So how did the ending of Finney’s novel and those of the four films differ? Let’s explore that here.
THE ENDINGS
I’ll call a spoiler alert here, just in case you want to explore any of this on your own. In the novel, to state it simply we could say, EARTH 7, ALIENS 0. Earlier, Miles told Becky they might try to reach Highway 101 and warn motorists that the aliens are here, but he then figures that people will think they’re nuts. (Sounds a bit like the 1956 film, no?) Instead, they flee into the hills around Mill Valley, and when they see pods growing in farmers’ fields they set fire to as many as they can. Resistance is probably futile, they figure, but they’re not going down without a fight.
Well, resistance is NOT futile, because no one has ever stood up to the aliens before, and they decide to hit the space trail. As Miles and Becky watch, thousands of pods rise in the sky. The remaining pod people, confined to Mill Valley, die off in five years or less. Bottom line: everything is back to normal, thanks to good old American grit.
In the 1956 film, the original screenplay had Miles reaching the highway (Becky has become a pod person) and shouting his warning, a crazed look on his face. No one believes him; uh-oh, the Earth is doomed. Thinking this too negative, the studio had the filmmakers add a prologue and epilogue, so that once they finally believe Miles’s story a call goes out to local and state law enforcement, and the military, to stop the threat. We don’t see the results, but bottom line, the ending is—hopeful.
Not so the 1978 version, which takes place on a much larger stage: San Francisco. Dr. Matthew Bennell (Donald Sutherland) has escaped throngs of pod people, has seen pods loaded onto ships to be sent all around the world, and has watched his girlfriend crumble into dust as her naked double appears. I won’t say exactly how it ends (it’s awesome), but the bottom line is, the Earth is fucked!
The low-budget, 1993 Body Snatchers did poorly at the box office but garnered some decent reviews. Its setting is an Alabama military base, and none of the characters have names similar to any of those in the novel or first two films. In fact, the main protagonist, Marti, is a teenaged girl. But there are still pods, and gross transformations, and pod people. As Marti and helicopter pilot Tim, the last humans standing, escape the base, take out a few truckloads of pods, and try to land at another base, a voiceover tells us, “Where you gonna go, where you gonna run, where you gonna hide? Nowhere…’cause there’s no one like you left.” Bottom line: the Earth is doubly fucked!
ODD FILM OUT?
The 2007 film, The Invasion, starring Nicole Kidman, was the last remake of Invasion of the Body Snatchers. Tell the truth, it was not a remake at all. Okay, some of the names are the same: Kidman plays Dr. Carol Bennell, Daniel Craig is Ben Driscoll, the Belicecs are a couple of European diplomats, and a woman named Wendy Lenk (Remember Wilma Lentz?) is the first to say that her husband is not her husband.
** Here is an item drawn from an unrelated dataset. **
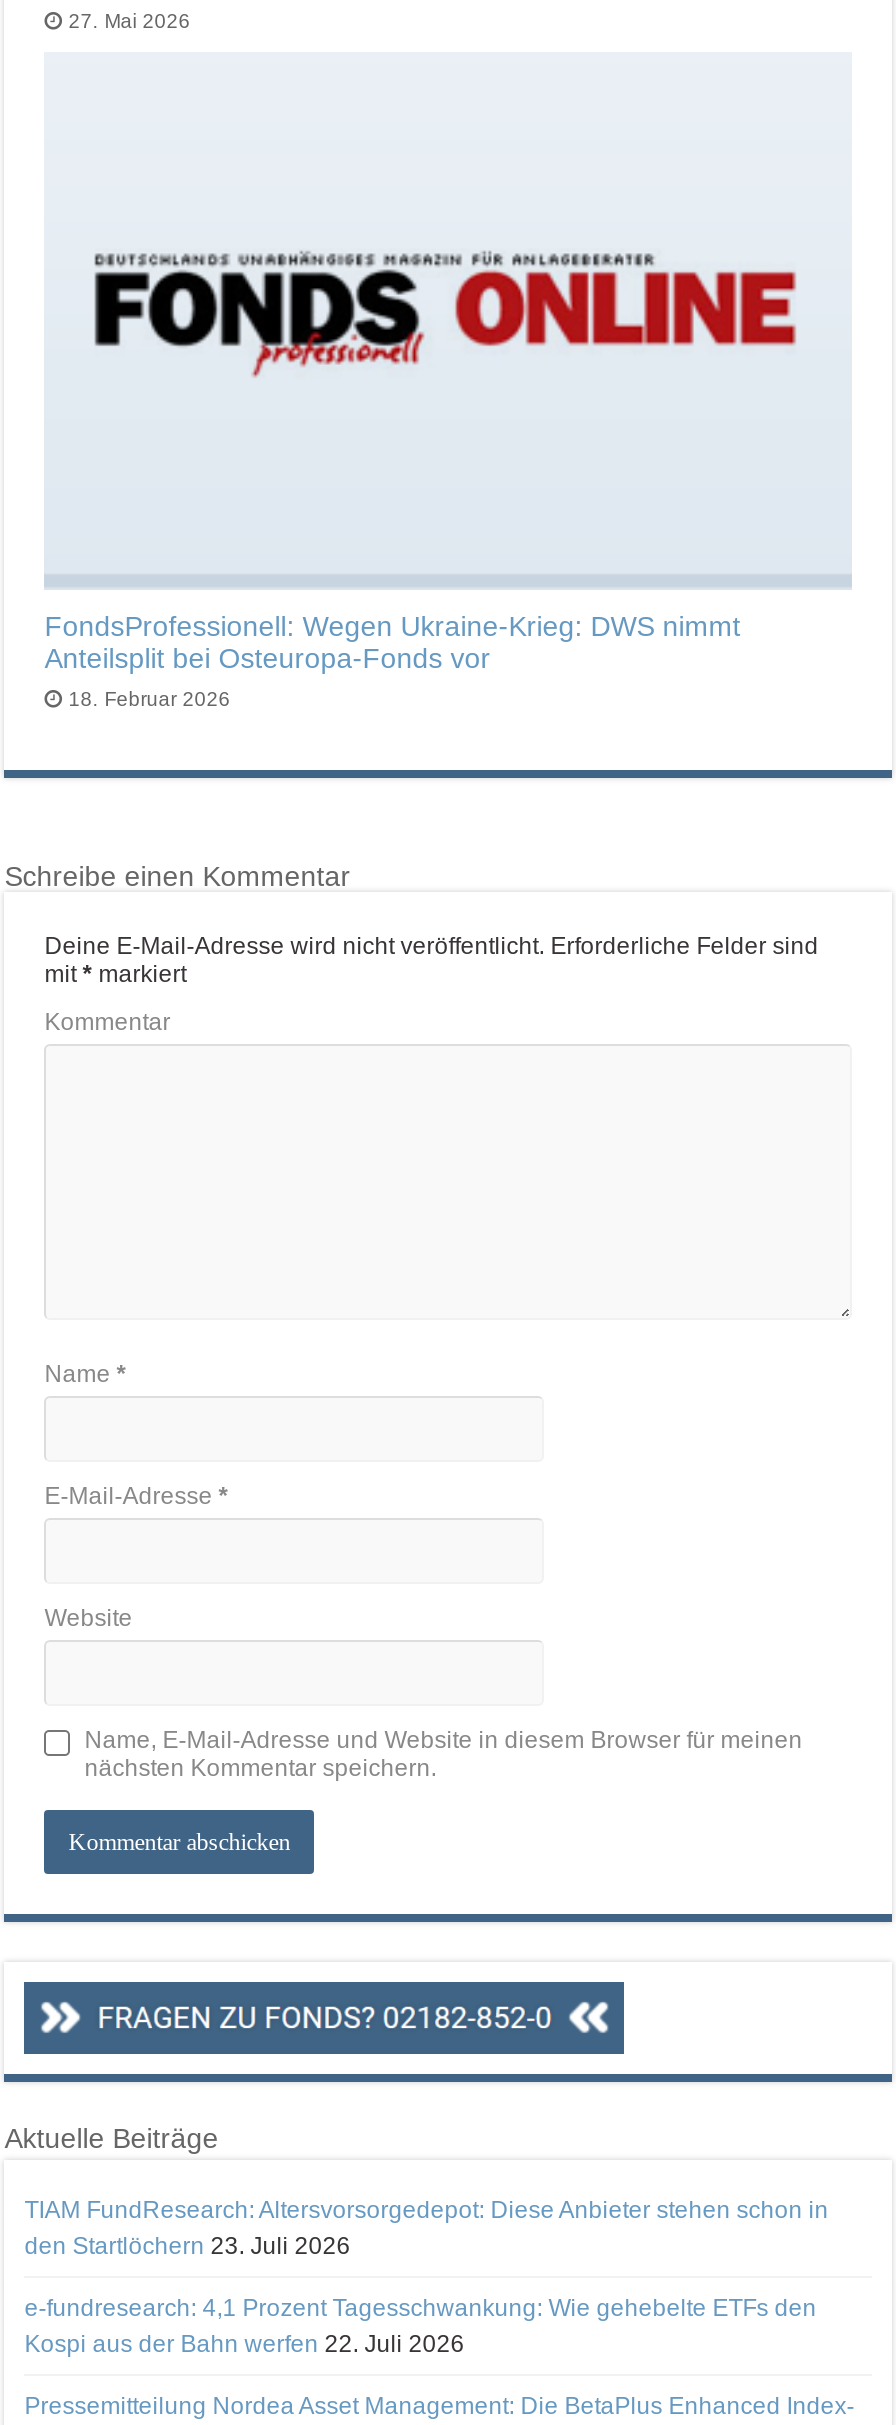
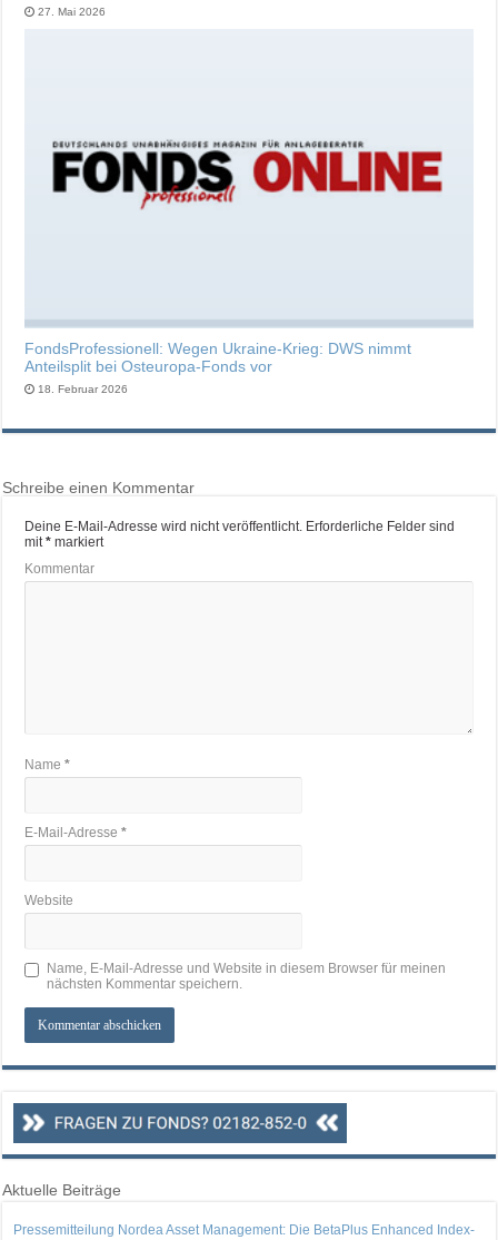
[24,2197,828,2359] TIAM FundResearch: Altersvorsorgedepot: Diese Anbieter stehen schon in | den Startlöchern 23. Juli 2026 | e-fundresearch: 4,1 Prozent Tagesschwankung: Wie gehebelte ETFs den | Kospi aus der Bahn werfen 22. Juli 2026 -> none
But that’s where the similarities end.
This time, the alien organism is a fungus that reaches Earth when a space shuttle explodes upon re-entry. It changes people, makes them emotionless, but it does not duplicate the body and destroy the original. Carol Bennell of the CDC spends most of the film running from the zoned-out people and trying to reach her young son, who had a brain-related illness and is immune to the takeover. The aliens, who have witnessed the violence on our world and want to do away with it, would “eliminate” all those with the immunity. Carol saves her son and helps prepare a vaccine to reverse the alien virus. Everyone is cured, and they remember nothing. Bottom line: life on violent Earth goes on; business as usual. Boring.
The Invasion bombed at the box office, and the reviews were brutal. But I found it watchable, especially since Nicole Kidman is on-screen for almost all of its ninety-nine minutes.
So are we done with all of the film adaptations of Jack Finney’s slim sci-fi novel? I would not hazard a guess, given Hollywood’s penchant for beating a good idea to death. Don’t wait around to find out. READ THE BOOK.